Web interface edit records
>>>>>

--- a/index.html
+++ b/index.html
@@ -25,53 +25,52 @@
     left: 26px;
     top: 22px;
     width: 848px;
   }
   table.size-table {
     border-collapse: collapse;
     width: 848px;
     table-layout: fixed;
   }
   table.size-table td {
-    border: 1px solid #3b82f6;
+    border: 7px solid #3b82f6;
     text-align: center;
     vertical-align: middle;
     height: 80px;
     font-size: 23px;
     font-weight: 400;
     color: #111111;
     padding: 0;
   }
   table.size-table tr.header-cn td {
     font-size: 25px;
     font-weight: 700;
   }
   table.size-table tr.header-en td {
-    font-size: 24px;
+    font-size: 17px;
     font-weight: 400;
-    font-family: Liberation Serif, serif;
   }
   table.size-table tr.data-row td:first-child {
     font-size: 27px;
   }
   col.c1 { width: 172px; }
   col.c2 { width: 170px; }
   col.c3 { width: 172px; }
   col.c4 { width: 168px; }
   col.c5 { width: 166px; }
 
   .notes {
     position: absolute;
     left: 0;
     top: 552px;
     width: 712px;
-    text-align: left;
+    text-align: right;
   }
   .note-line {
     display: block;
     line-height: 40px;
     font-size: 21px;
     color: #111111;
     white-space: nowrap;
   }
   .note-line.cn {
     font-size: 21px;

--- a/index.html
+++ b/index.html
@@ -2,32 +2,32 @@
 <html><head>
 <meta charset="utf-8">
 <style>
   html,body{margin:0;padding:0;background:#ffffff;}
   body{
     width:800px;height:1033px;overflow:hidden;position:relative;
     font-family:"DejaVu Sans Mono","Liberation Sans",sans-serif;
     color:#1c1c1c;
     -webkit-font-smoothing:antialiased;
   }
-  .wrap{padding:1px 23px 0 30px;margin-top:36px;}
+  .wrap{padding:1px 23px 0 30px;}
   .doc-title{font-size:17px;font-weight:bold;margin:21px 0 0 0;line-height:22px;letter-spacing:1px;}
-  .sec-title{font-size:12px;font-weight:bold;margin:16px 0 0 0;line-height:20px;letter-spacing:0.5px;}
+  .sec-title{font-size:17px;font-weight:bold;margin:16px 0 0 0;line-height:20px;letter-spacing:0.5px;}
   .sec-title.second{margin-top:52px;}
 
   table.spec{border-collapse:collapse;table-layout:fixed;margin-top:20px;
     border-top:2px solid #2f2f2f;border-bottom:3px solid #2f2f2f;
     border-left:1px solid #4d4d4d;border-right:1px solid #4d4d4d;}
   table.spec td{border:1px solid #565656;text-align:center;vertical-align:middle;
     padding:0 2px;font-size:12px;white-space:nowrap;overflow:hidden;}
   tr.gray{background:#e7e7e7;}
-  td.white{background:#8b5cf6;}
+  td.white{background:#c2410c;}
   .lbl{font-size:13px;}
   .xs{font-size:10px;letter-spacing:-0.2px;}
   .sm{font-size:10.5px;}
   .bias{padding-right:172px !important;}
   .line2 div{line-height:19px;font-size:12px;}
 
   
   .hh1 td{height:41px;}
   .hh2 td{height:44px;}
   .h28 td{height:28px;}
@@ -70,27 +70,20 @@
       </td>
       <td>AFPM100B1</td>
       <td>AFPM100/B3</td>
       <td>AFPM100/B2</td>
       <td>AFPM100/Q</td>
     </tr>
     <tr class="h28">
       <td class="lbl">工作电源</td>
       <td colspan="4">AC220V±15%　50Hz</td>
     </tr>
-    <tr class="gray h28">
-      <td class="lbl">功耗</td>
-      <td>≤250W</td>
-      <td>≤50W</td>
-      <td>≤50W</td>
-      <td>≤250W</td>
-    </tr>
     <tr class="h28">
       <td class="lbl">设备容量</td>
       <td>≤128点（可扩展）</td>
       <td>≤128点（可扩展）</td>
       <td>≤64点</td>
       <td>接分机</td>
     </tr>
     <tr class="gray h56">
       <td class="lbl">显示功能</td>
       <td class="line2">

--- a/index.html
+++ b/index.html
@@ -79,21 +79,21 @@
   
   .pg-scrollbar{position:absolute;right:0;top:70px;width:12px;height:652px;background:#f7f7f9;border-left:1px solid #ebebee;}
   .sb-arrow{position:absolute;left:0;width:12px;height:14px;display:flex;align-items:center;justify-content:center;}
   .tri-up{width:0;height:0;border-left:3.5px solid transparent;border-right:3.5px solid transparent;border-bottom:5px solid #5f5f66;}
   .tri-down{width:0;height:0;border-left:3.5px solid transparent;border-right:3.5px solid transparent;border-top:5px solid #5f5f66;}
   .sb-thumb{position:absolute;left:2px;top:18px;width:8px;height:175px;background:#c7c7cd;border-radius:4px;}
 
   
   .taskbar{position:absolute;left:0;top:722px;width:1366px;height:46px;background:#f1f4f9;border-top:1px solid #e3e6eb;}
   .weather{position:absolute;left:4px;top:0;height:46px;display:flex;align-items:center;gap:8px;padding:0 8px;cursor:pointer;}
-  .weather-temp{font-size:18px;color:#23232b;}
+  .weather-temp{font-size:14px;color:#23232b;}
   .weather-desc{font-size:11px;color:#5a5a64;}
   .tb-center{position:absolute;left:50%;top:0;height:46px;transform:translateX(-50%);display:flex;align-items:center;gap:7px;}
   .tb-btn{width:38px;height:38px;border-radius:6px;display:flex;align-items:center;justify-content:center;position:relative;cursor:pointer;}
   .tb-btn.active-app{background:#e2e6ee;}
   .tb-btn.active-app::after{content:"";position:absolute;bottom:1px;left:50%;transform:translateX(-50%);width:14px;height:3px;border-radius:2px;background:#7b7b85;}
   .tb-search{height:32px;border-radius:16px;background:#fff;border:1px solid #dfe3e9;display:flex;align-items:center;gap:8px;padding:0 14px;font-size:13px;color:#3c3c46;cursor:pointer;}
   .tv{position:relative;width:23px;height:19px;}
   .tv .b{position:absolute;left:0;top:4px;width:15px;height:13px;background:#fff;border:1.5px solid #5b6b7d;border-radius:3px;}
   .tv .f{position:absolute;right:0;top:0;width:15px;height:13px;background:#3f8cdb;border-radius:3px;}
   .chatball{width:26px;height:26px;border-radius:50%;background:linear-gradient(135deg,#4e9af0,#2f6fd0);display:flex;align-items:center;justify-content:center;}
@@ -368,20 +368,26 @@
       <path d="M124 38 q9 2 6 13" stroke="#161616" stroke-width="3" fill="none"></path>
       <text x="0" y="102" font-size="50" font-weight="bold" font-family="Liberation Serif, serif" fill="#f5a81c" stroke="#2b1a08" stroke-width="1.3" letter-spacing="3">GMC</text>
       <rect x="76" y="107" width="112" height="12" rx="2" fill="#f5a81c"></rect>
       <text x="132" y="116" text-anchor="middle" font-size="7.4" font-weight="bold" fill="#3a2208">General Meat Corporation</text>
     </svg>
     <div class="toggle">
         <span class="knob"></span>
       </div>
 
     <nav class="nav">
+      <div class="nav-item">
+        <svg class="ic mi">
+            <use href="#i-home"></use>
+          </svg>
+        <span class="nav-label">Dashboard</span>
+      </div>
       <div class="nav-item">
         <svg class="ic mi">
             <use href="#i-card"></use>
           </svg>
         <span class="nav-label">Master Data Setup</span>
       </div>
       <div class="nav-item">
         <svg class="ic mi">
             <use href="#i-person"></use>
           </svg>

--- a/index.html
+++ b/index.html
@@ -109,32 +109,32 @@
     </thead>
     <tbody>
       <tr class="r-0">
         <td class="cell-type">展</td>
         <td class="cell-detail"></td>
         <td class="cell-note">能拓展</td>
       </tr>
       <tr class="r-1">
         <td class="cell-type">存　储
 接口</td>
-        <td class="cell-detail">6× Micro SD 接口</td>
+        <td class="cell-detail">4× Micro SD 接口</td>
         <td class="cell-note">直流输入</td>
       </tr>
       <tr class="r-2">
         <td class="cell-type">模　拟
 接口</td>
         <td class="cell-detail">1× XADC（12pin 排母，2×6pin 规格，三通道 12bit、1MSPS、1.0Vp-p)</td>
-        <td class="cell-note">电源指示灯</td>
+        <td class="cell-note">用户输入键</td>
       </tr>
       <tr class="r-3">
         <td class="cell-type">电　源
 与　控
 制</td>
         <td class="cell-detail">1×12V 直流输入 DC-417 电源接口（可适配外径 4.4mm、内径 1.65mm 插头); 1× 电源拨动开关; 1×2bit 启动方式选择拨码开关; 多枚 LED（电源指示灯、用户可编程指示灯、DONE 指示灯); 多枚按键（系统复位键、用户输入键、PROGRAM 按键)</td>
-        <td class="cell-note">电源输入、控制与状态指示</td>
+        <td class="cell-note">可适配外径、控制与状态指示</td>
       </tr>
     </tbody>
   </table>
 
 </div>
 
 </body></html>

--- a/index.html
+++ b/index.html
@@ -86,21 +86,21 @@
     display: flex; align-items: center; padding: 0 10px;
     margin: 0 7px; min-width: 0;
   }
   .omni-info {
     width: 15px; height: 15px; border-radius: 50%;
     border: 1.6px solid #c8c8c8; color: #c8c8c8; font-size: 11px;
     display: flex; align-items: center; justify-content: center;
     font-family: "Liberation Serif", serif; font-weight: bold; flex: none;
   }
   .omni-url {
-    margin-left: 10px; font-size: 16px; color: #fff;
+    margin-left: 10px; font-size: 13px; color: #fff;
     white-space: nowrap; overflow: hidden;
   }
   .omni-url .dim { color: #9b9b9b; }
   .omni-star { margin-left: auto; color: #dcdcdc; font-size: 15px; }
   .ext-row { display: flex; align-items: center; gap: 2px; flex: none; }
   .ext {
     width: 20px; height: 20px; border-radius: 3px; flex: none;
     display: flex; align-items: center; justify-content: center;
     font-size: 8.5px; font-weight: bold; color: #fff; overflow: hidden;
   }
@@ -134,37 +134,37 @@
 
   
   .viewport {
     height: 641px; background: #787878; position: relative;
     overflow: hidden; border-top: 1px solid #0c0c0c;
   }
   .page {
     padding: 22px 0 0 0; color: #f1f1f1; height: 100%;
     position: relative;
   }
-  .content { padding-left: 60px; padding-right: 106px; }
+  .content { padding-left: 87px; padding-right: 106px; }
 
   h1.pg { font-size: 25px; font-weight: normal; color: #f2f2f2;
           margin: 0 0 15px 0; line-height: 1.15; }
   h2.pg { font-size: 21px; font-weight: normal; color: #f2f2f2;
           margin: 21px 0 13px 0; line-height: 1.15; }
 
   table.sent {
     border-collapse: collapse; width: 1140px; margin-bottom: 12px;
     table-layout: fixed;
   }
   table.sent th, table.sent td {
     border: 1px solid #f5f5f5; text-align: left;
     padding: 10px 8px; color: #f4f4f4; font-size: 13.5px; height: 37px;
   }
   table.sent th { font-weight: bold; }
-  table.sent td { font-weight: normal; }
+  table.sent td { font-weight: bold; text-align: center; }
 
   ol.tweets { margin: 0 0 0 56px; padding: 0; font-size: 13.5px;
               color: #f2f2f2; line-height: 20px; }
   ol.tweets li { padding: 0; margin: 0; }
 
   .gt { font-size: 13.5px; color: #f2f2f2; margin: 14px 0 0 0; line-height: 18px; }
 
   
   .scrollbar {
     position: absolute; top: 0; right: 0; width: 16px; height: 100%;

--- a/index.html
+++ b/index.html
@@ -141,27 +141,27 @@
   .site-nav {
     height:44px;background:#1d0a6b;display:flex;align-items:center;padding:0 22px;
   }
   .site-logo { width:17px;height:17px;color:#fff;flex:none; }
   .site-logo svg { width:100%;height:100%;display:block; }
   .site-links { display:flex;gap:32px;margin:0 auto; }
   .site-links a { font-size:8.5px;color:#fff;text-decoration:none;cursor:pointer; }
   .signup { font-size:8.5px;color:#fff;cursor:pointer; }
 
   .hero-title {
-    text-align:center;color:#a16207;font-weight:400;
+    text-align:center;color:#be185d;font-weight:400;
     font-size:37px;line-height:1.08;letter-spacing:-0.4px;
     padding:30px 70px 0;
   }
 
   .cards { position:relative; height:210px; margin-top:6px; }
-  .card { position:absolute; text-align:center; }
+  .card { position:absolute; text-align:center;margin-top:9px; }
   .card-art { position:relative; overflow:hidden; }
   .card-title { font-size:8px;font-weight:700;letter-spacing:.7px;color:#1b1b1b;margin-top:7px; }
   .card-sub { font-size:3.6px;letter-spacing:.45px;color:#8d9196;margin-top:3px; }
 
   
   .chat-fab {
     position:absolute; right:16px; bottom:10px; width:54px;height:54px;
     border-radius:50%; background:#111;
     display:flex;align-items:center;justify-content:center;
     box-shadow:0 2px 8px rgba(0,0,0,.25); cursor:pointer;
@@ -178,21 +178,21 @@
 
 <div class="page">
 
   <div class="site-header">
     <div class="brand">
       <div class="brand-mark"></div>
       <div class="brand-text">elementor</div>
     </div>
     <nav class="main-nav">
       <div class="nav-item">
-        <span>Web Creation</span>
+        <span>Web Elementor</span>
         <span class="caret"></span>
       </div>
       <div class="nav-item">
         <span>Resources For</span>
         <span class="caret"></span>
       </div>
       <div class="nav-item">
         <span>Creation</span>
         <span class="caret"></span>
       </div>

<<<<<

▶ **Exercise aim**: Work out how many lines of the data hold the string "collapse". State only that number.

▶ **Task response**: 3